A camada é esta: o bloqueio que temos com a auto-promoção não é filosófico. É emocional.

E a ironia — que só percebi quando comecei a aparecer apesar do medo — é que as pessoas que eu pensava que me iam julgar não estavam a prestar atenção. Estavam demasiado ocupadas com as vidas delas.

Não fazemos coisas por causa do julgamento de pessoas que estão, elas próprias, demasiado preocupadas com o que os outros pensam delas para nos julgarem a nós.

É uma das maiores ironias da existência humana. E é completamente libertador percebê-la.

Uma última coisa

Como vos dizia, esta semana publiquei um episódio do Manual de Boas Ideias exatamente sobre isto. É mais prático do que esta edição — tem exemplos concretos, uma framework e histórias que não cabem numa newsletter.

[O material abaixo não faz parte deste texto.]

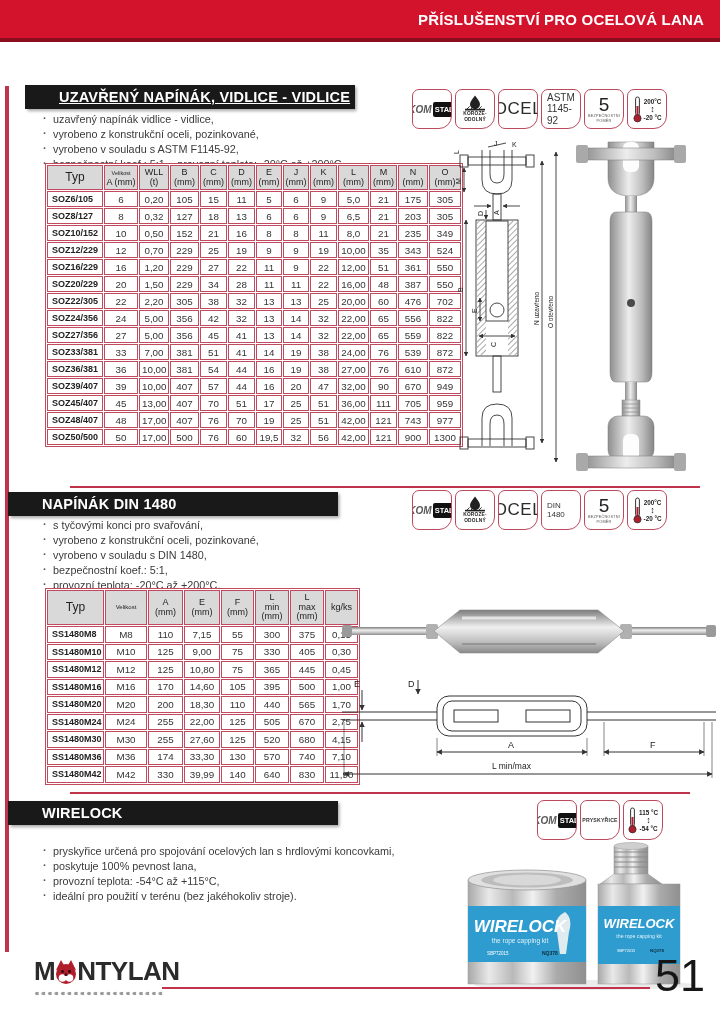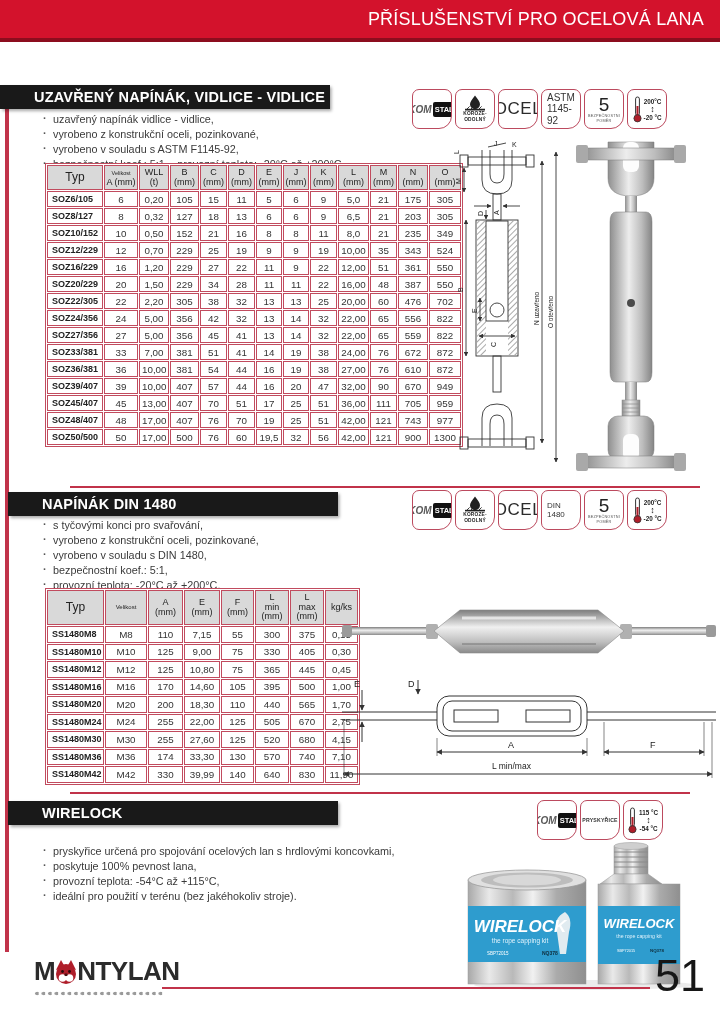--- a/index.html
+++ b/index.html
@@ -10,7 +10,7 @@
   
   .topbar { left:0; top:0; width:720px; height:38px; background:#D3122C;
             display:flex; align-items:center; justify-content:flex-end; padding-right:16px; }
-  .topbar-title { color:#fff; font-size:18px; font-weight:400; letter-spacing:.2px;padding-left:24px; }
+  .topbar-title { color:#fff; font-size:15px; font-weight:700; letter-spacing:.2px;padding-left:24px; }
   .topbar-under { left:0; top:38px; width:720px; height:4px; background:#8C0D1E; }
   .left-stripe { left:5px; top:86px; width:4px; height:866px; background:#C1334A; }
 

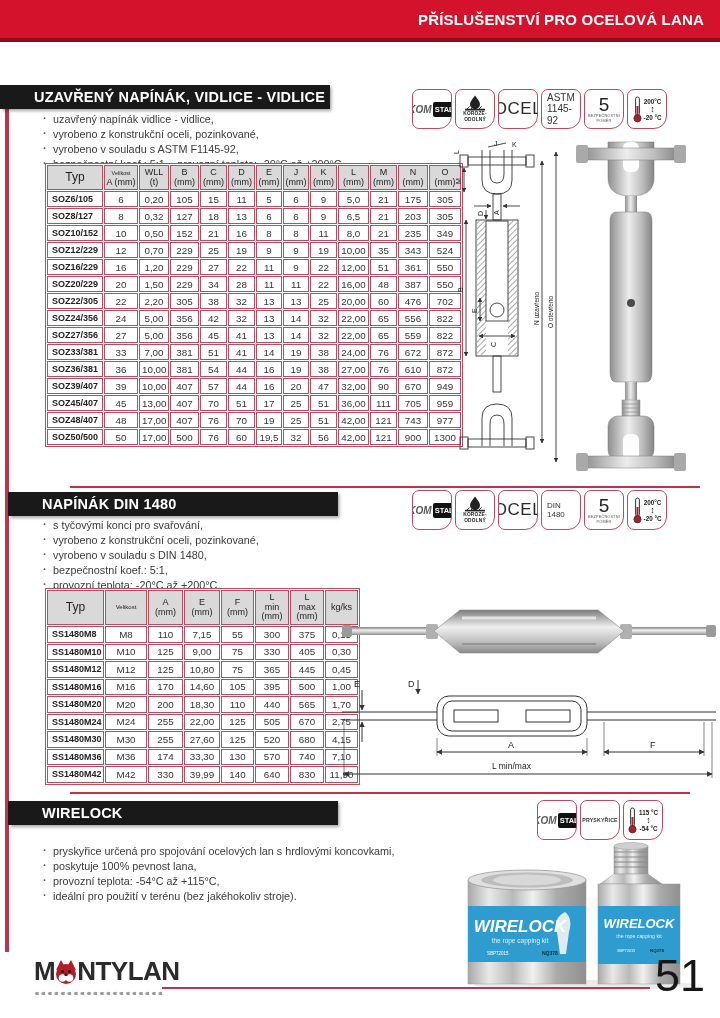--- a/index.html
+++ b/index.html
@@ -83,7 +83,7 @@
   <div class="abs topbar-under"></div>
   <div class="abs left-stripe"></div>
 
-  <div class="abs banner" style="left:0; top:85px;">
+  <div class="abs banner" style="left:25px; top:85px;text-decoration:underline;">
     <span>UZAVŘENÝ NAPÍNÁK, VIDLICE - VIDLICE</span>
   </div>
 

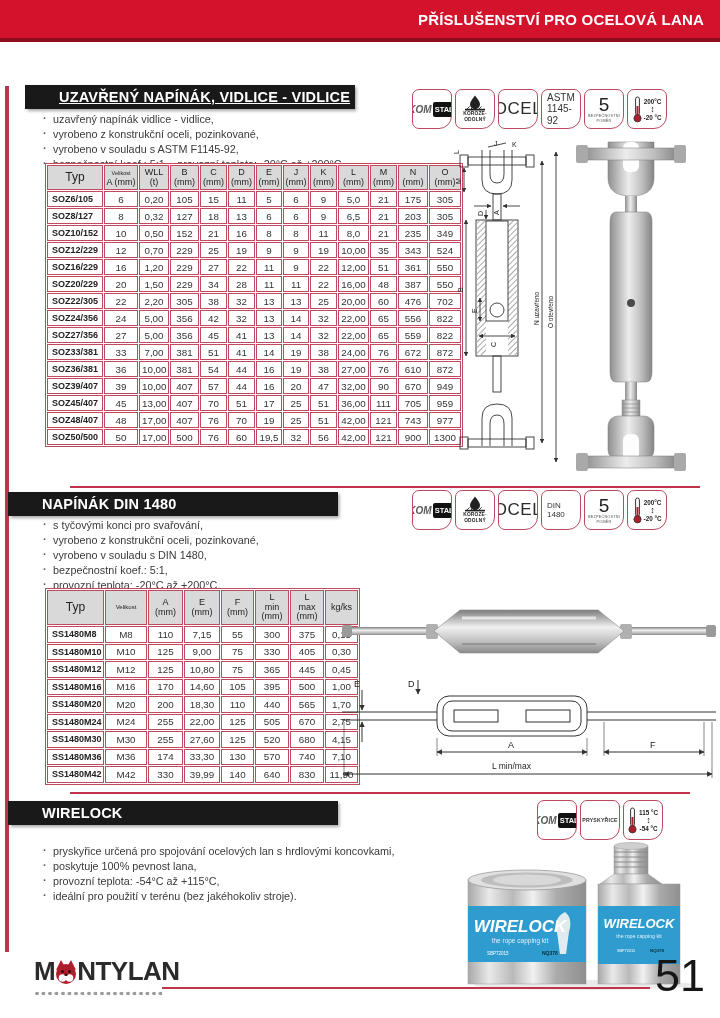--- a/index.html
+++ b/index.html
@@ -329,7 +329,7 @@
           <td>38</td>
           <td>24,00</td>
           <td>76</td>
-          <td>672</td>
+          <td>539</td>
           <td>872</td>
         </tr>
         <tr>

Se ainda não ouviram, está em manualdeboasideias.com. E se conhecem alguém que precisa de ler isto — alguém que faz um trabalho excelente mas continua invisível — mandem-lhe o link. É provavelmente a coisa mais útil que podem fazer por essa pessoa esta semana.

Até lá,
Diogo

P.S. Aquela hesitação quando me perguntaram se era formador? Ainda não desapareceu completamente. Mas já sei o nome dela. E quando lhe ponho nome, perde poder.